» Exercise
From the records below, transcribe exactly the lines that begin at the line with "type system. geomGo" and end at the line with "geomGo exploits structural", both included.

Structured diff data:
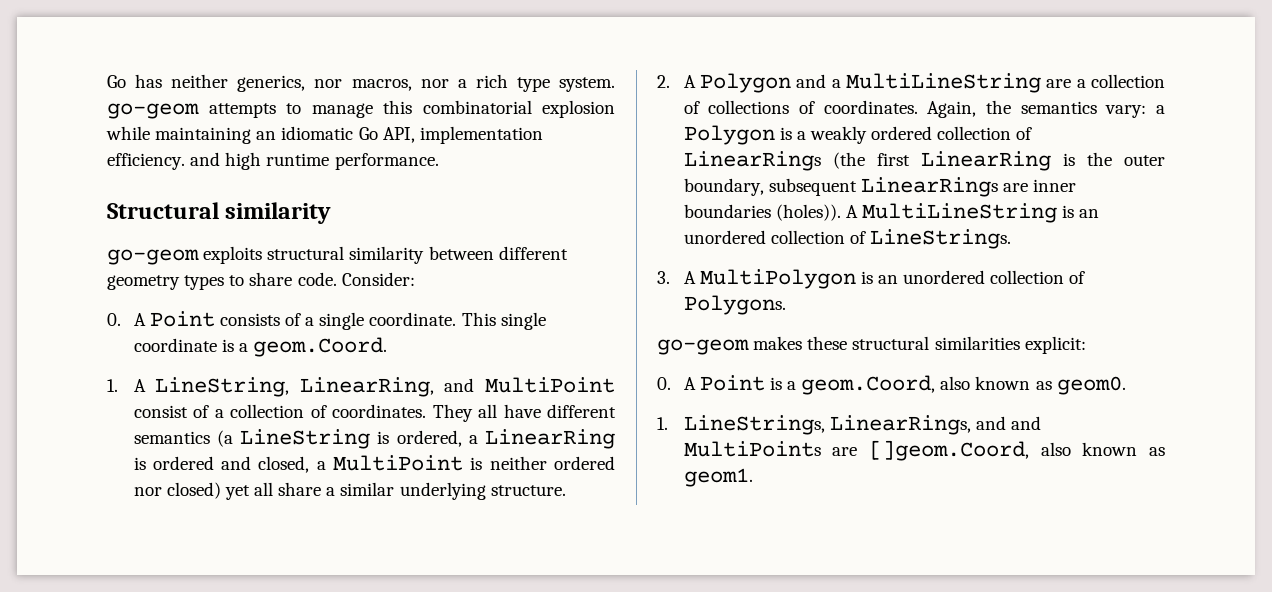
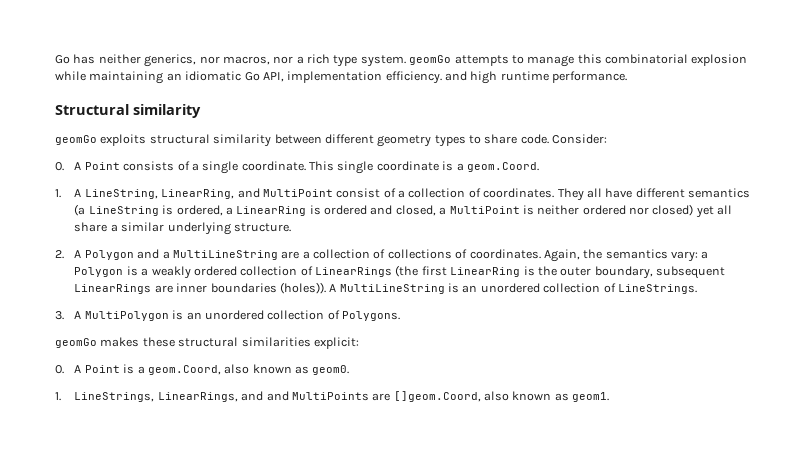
- Go has neither generics, nor macros, nor a rich type system. go-geom attempts to manage this combinatorial explosion while maintaining an idiomatic Go API, implementation efficiency. and high runtime performance.
+ Go has neither generics, nor macros, nor a rich type system. geomGo attempts to manage this combinatorial explosion while maintaining an idiomatic Go API, implementation efficiency. and high runtime performance.
- go-geom exploits structural similarity between different geometry types to share code.
+ geomGo exploits structural similarity between different geometry types to share code.
- go-geom makes these structural similarities explicit:
+ geomGo makes these structural similarities explicit:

» Solution
+ Go has neither generics, nor macros, nor a rich type system. geomGo attempts to manage this combinatorial explosion while maintaining an idiomatic Go API, implementation efficiency. and high runtime performance.
- go-geom exploits structural similarity between different geometry types to share code.
+ geomGo exploits structural similarity between different geometry types to share code.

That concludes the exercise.